▶ [Work to complete]: Within the records below, how many lines hold the word "东莞穗丰粮食集团有限公司"? Only the number should be returned.

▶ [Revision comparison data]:
******************************

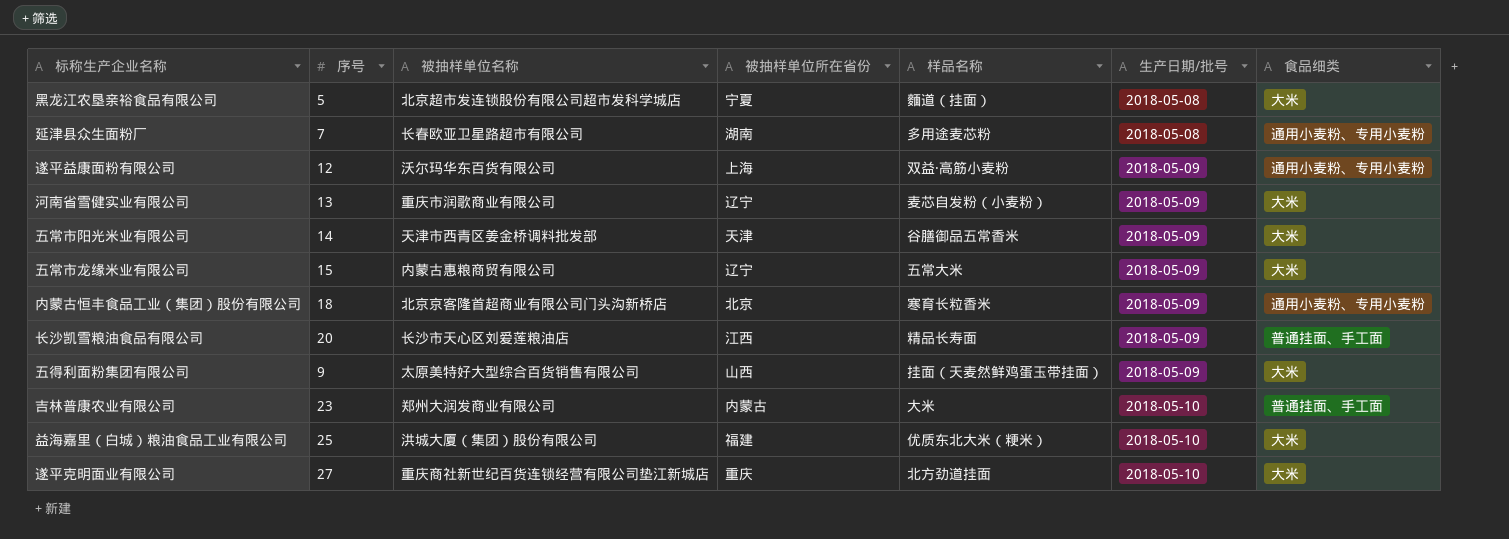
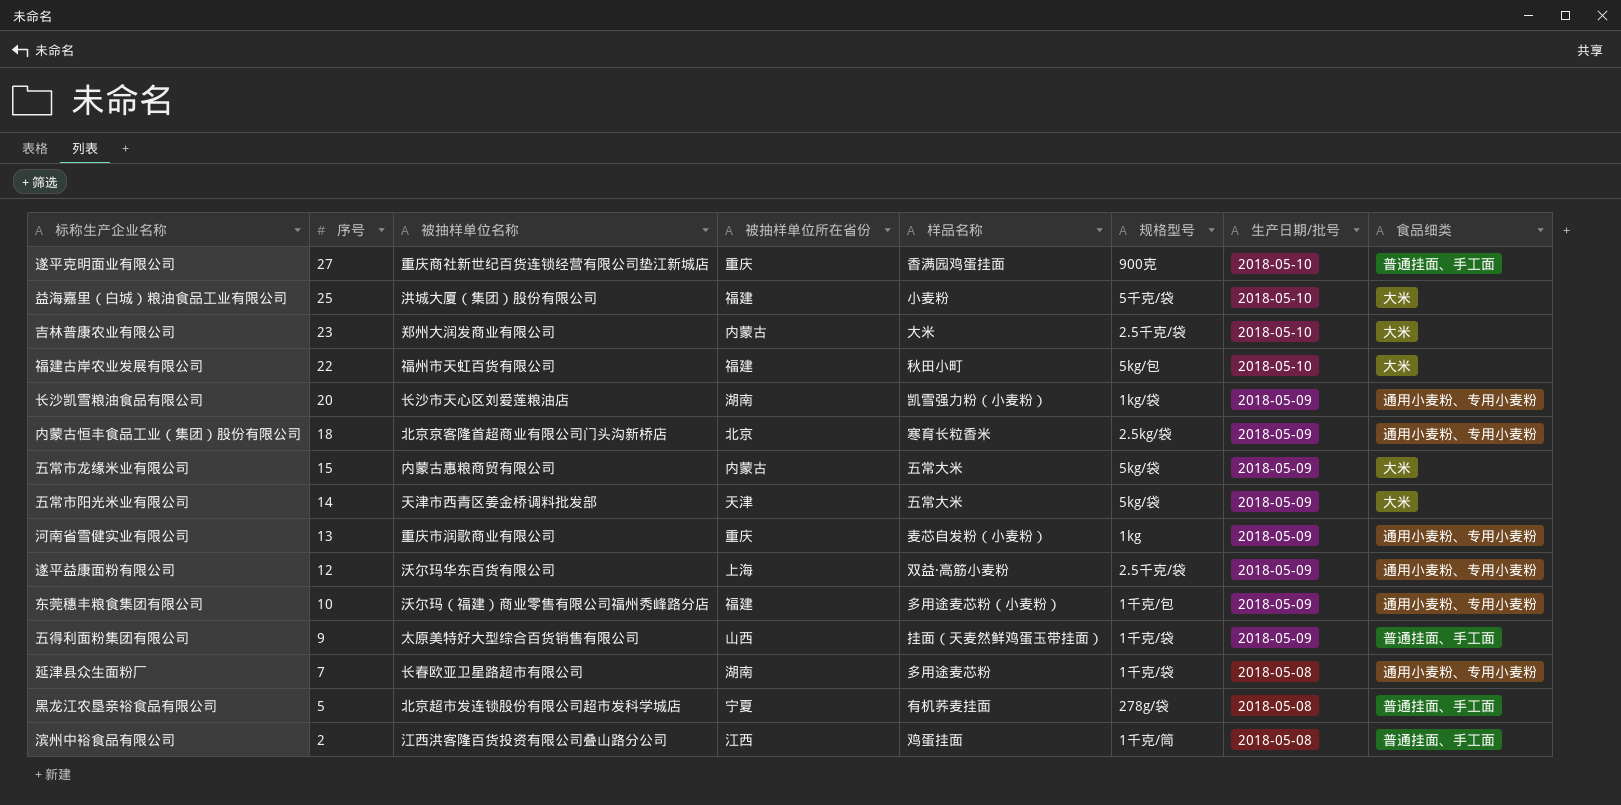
row order: 生产日期/批号 ascending -> 序号 descending
column 规格型号 | position: none -> 6
遂平克明面业有限公司 | 样品名称: 北方劲道挂面 -> 香满园鸡蛋挂面
遂平克明面业有限公司 | 食品细类: 大米 -> 普通挂面、手工面
益海嘉里（白城）粮油食品工业有限公司 | 样品名称: 优质东北大米（粳米） -> 小麦粉
吉林普康农业有限公司 | 食品细类: 普通挂面、手工面 -> 大米
row 福建古岸农业发展有限公司: none -> 22 | 福州市天虹百货有限公司 | 福建 | 秋田小町 | 5kg/包 | 2018-05-10 | 大米
长沙凯雪粮油食品有限公司 | 被抽样单位所在省份: 江西 -> 湖南
长沙凯雪粮油食品有限公司 | 样品名称: 精品长寿面 -> 凯雪强力粉（小麦粉）
长沙凯雪粮油食品有限公司 | 食品细类: 普通挂面、手工面 -> 通用小麦粉、专用小麦粉
五常市龙缘米业有限公司 | 被抽样单位所在省份: 辽宁 -> 内蒙古
五常市阳光米业有限公司 | 样品名称: 谷膳御品五常香米 -> 五常大米
河南省雪健实业有限公司 | 被抽样单位所在省份: 辽宁 -> 重庆
河南省雪健实业有限公司 | 食品细类: 大米 -> 通用小麦粉、专用小麦粉
row 东莞穗丰粮食集团有限公司: none -> 10 | 沃尔玛（福建）商业零售有限公司福州秀峰路分店 | 福建 | 多用途麦芯粉（小麦粉） | 1千克/包 | 2018-05-09 | 通用小麦粉、专用小麦粉
五得利面粉集团有限公司 | 食品细类: 大米 -> 普通挂面、手工面
黑龙江农垦亲裕食品有限公司 | 样品名称: 麵道（挂面） -> 有机荞麦挂面
黑龙江农垦亲裕食品有限公司 | 食品细类: 大米 -> 普通挂面、手工面
row 滨州中裕食品有限公司: none -> 2 | 江西洪客隆百货投资有限公司叠山路分公司 | 江西 | 鸡蛋挂面 | 1千克/筒 | 2018-05-08 | 普通挂面、手工面

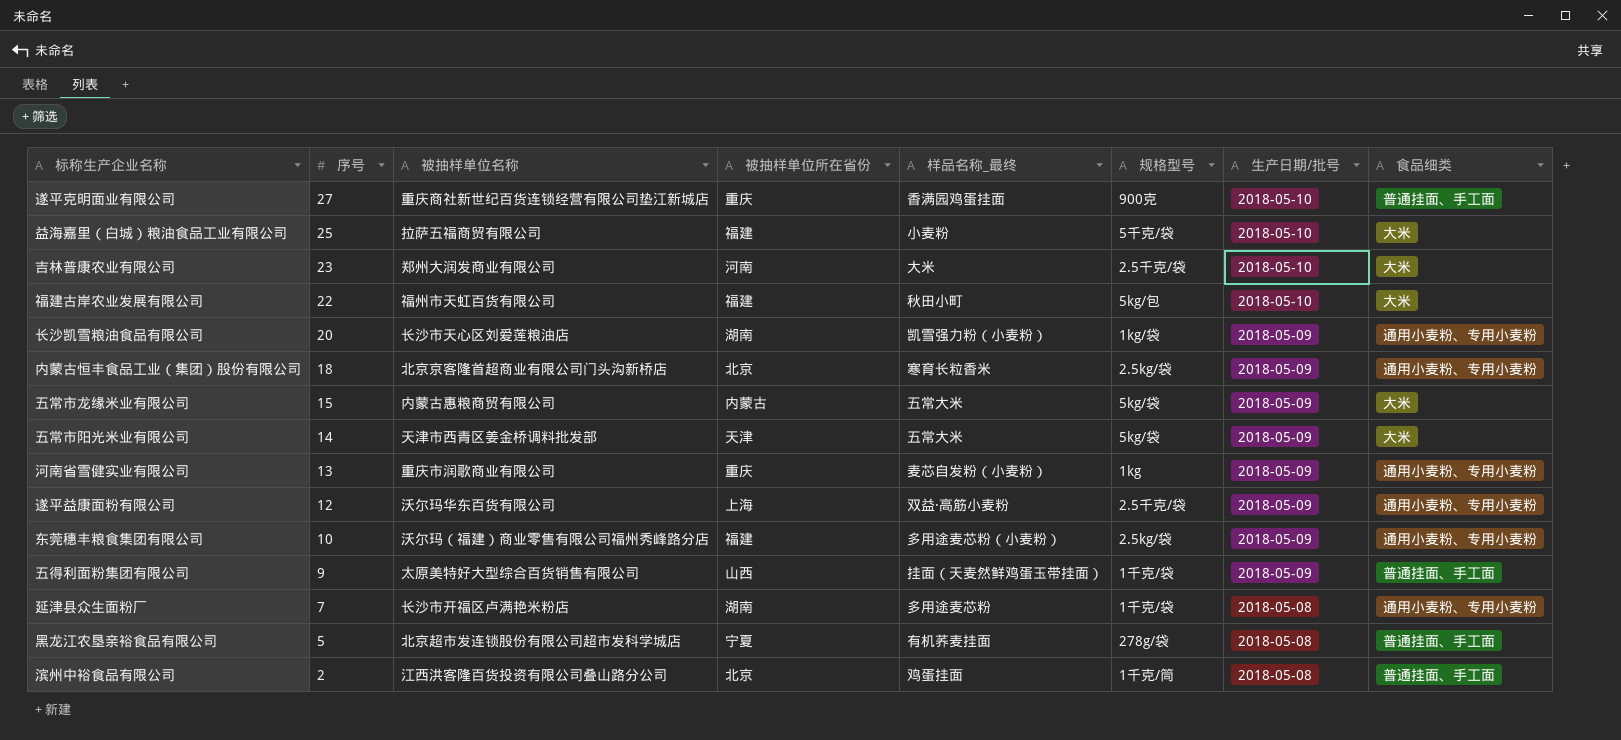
column name: 样品名称 -> 样品名称_最终
益海嘉里（白城）粮油食品工业有限公司 | 被抽样单位名称: 洪城大厦（集团）股份有限公司 -> 拉萨五福商贸有限公司
吉林普康农业有限公司 | 被抽样单位所在省份: 内蒙古 -> 河南
东莞穗丰粮食集团有限公司 | 规格型号: 1千克/包 -> 2.5kg/袋
延津县众生面粉厂 | 被抽样单位名称: 长春欧亚卫星路超市有限公司 -> 长沙市开福区卢满艳米粉店
滨州中裕食品有限公司 | 被抽样单位所在省份: 江西 -> 北京

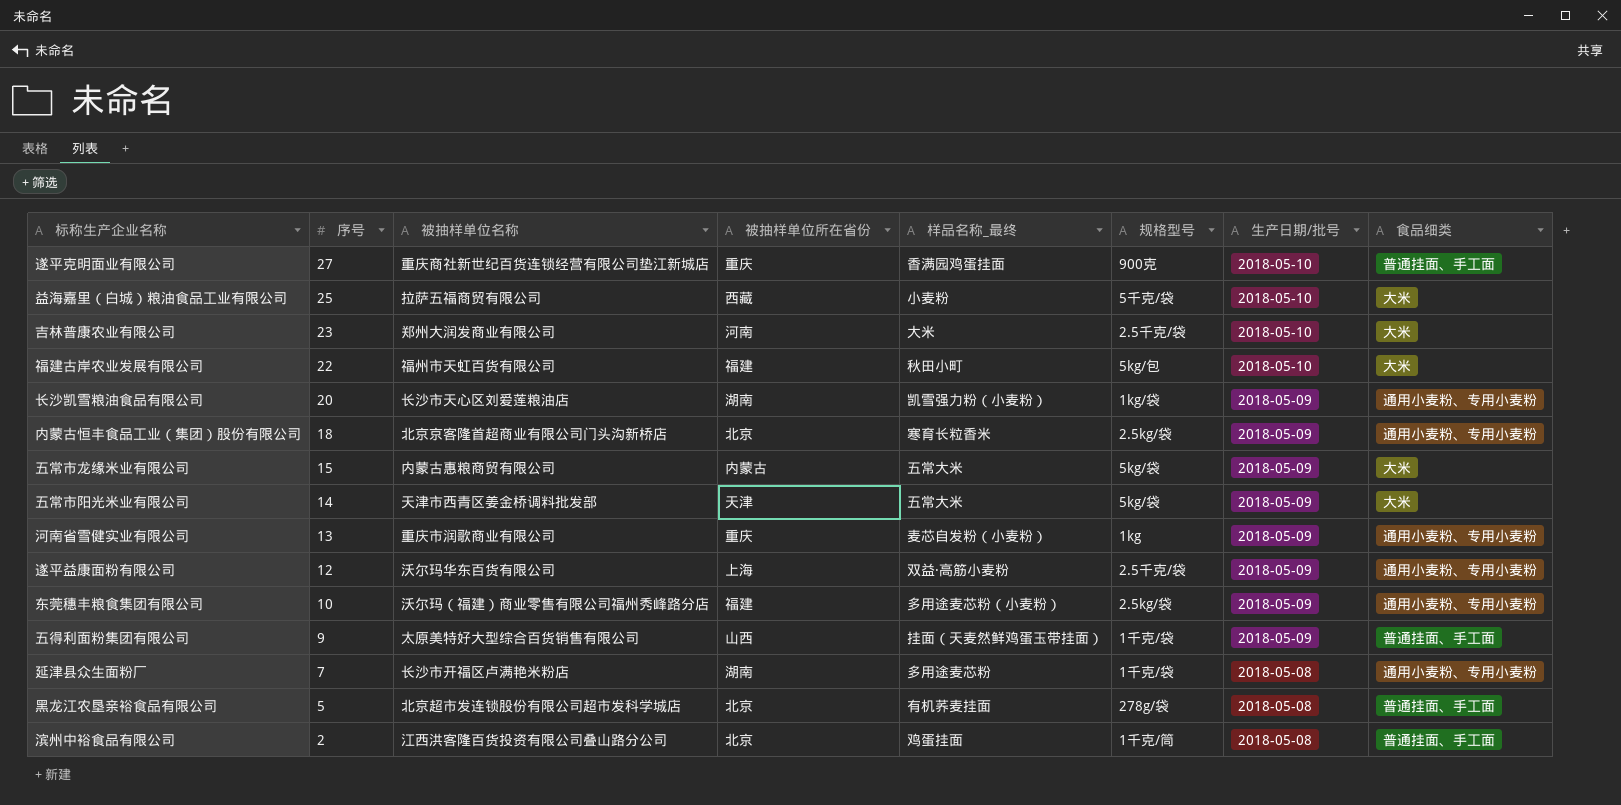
益海嘉里（白城）粮油食品工业有限公司 | 被抽样单位所在省份: 福建 -> 西藏
黑龙江农垦亲裕食品有限公司 | 被抽样单位所在省份: 宁夏 -> 北京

******************************

▶ [Worked solution]: 2